(Web page revision data)
########################################

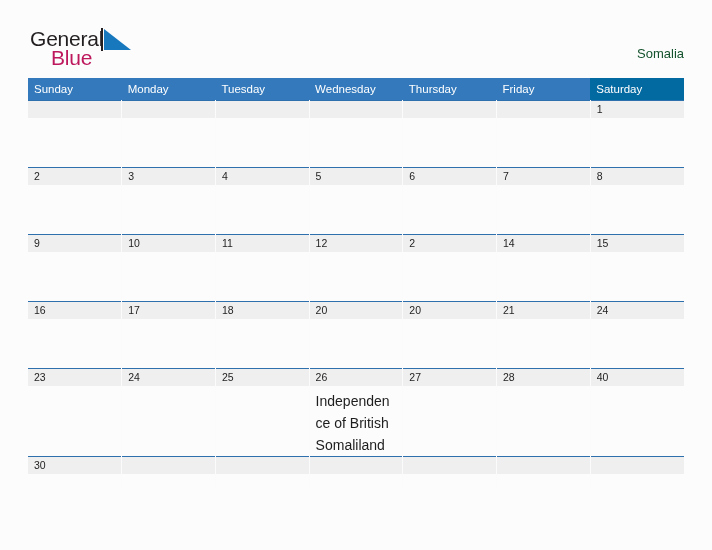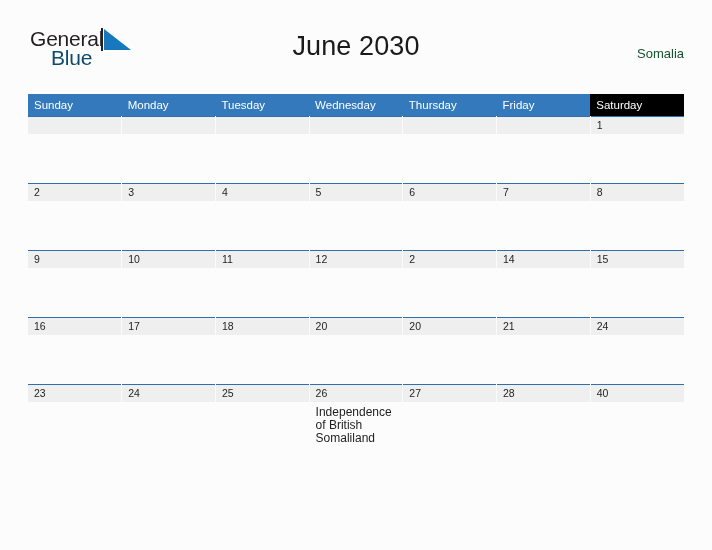"Blue" .logo-blue { color: #0c4a6e -> #be185d }
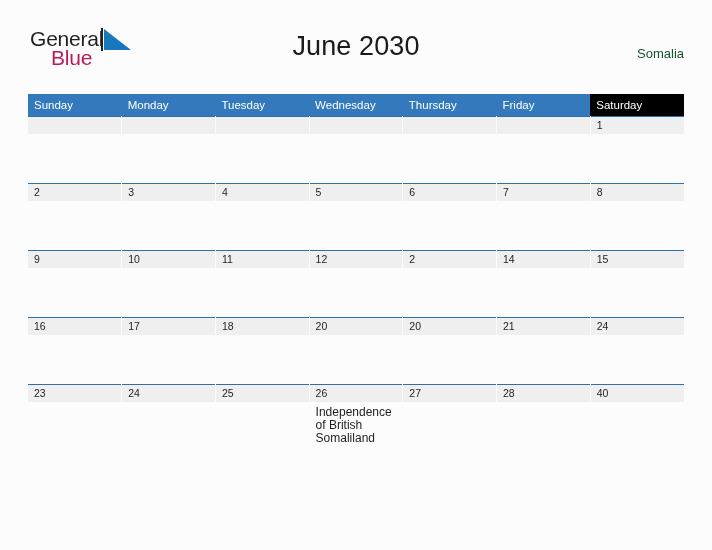"June 2030" div.month-title { html: <div>June 2030</div> -> none }
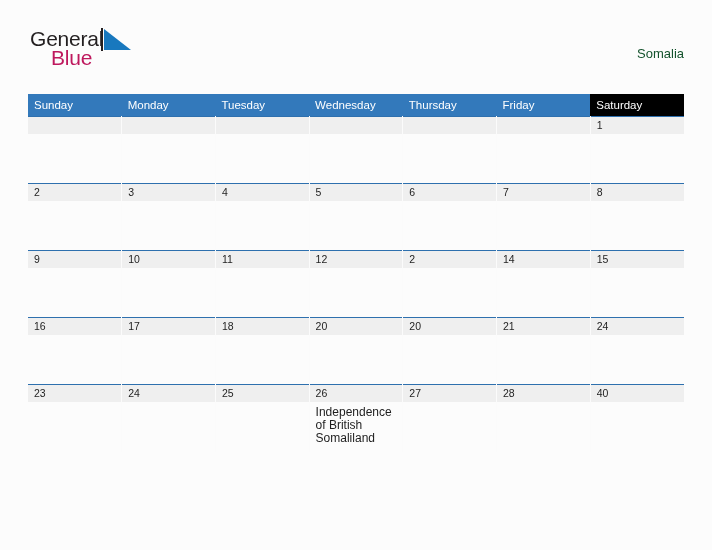"Sunday" .calendar { top: 94px -> 78px }
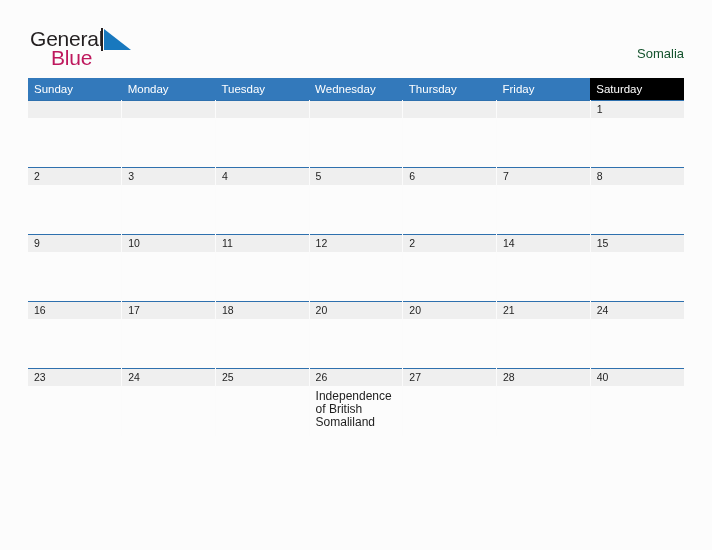"Saturday" .calendar th.sat { background: #000000 -> #0369a1 }
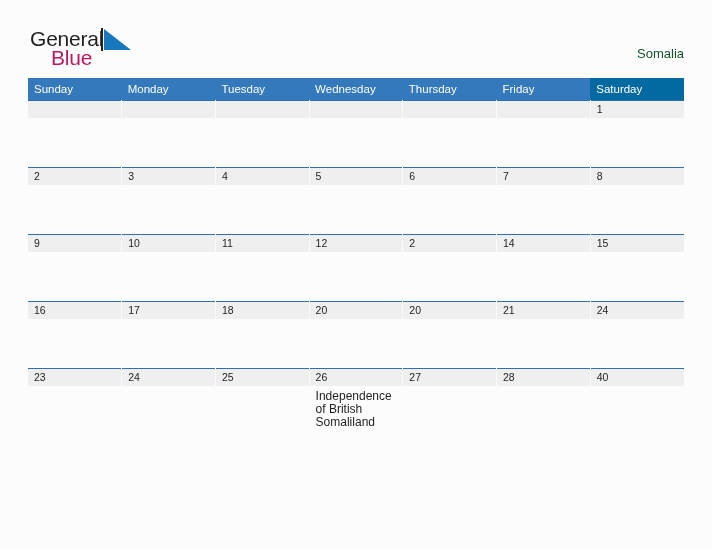"Independence of British Somaliland" .event { font-size: 12px -> 14px; line-height: 13px -> 22px }
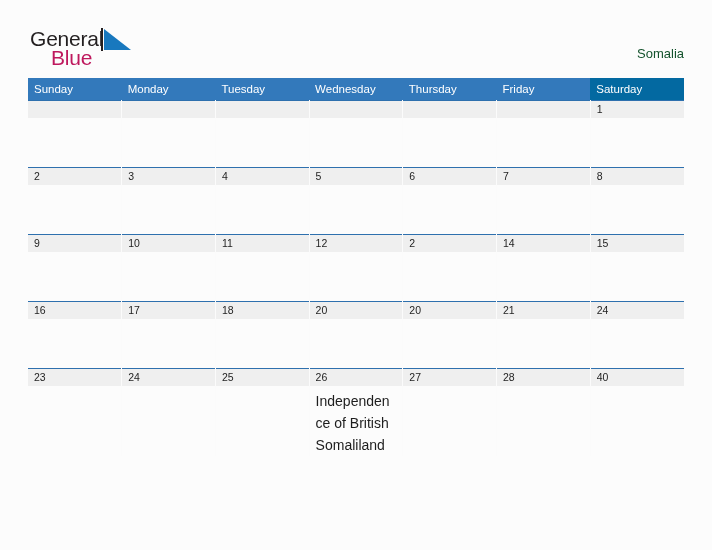"30" tr.wk-last { html: none -> <tr> <td> <span>30</span> </td> <td> <span></span> </td> <td> <span></span> </td> <td> <span></span> </td> <td> <span></span> </td> <td> <span></span> </td> <td> <span></span> </td> </tr> }
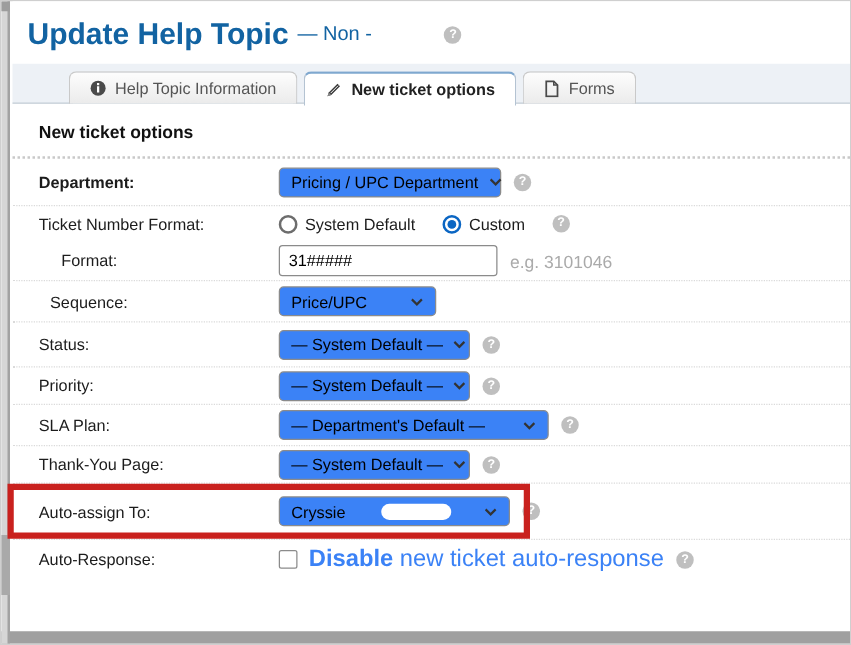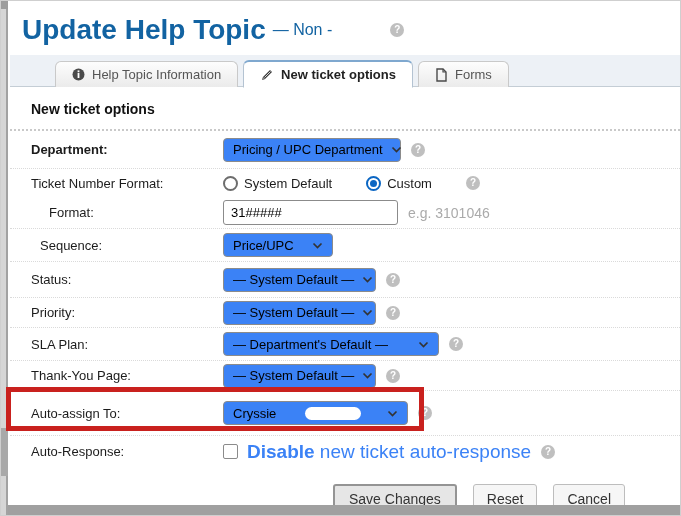"Update Help Topic" .page-title { font-size: 28px -> 24px }
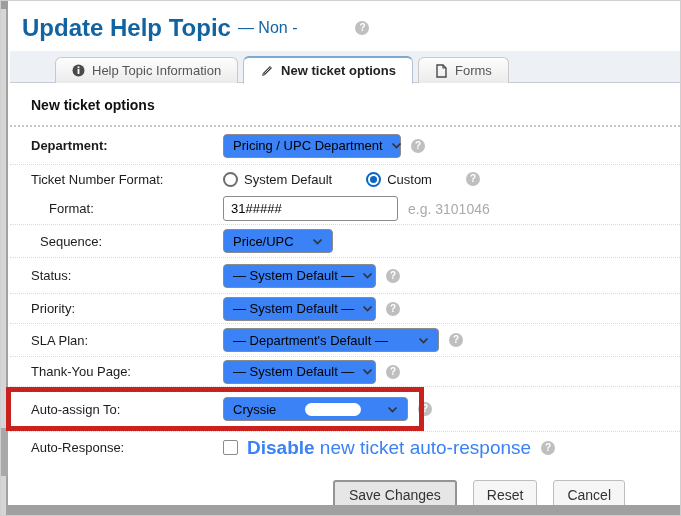"Help Topic Information" .tabbar { align-items: center -> flex-start }
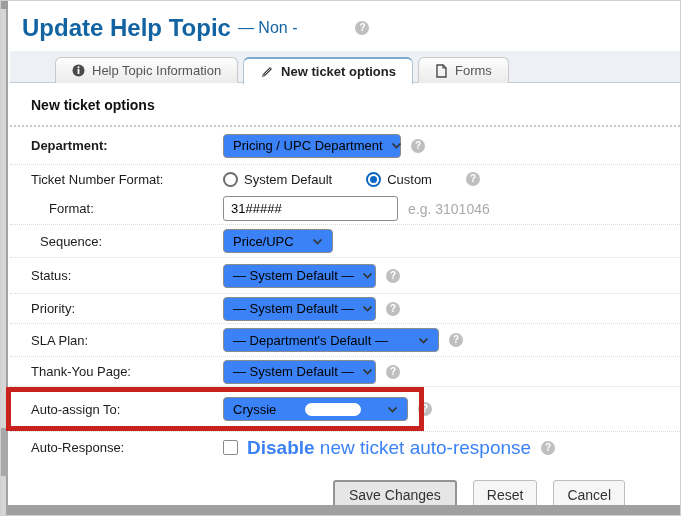"System Default" .radio-group { gap: 24px -> 12px }
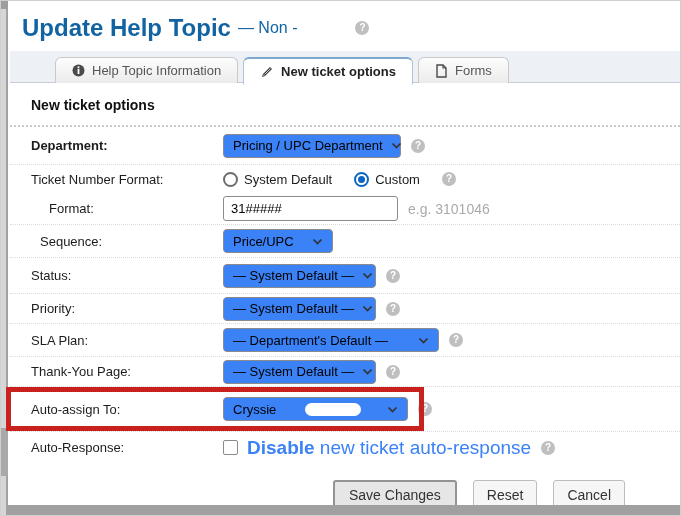"Price/UPC" div.select { width: 110px -> 126px }
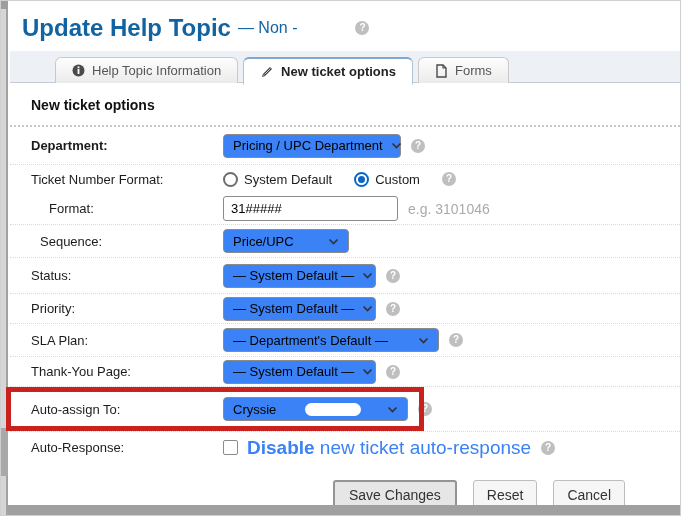"Save Changes" div.buttons-row { html: <div> <button>Save Changes</button> <button>Reset</button> <button>Cancel</button> </div> -> none }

########################################

Your answer must be the lines above from the one holding "html: <div>June 2030</div>" up to and including the one holding "width: 110px ->", exact and with no pictures.

PROBLEM SOLUTION:
"June 2030" div.month-title { html: <div>June 2030</div> -> none }
"Sunday" .calendar { top: 94px -> 78px }
"Saturday" .calendar th.sat { background: #000000 -> #0369a1 }
"Independence of British Somaliland" .event { font-size: 12px -> 14px; line-height: 13px -> 22px }
"30" tr.wk-last { html: none -> <tr> <td> <span>30</span> </td> <td> <span></span> </td> <td> <span></span> </td> <td> <span></span> </td> <td> <span></span> </td> <td> <span></span> </td> <td> <span></span> </td> </tr> }
"Update Help Topic" .page-title { font-size: 28px -> 24px }
"Help Topic Information" .tabbar { align-items: center -> flex-start }
"System Default" .radio-group { gap: 24px -> 12px }
"Price/UPC" div.select { width: 110px -> 126px }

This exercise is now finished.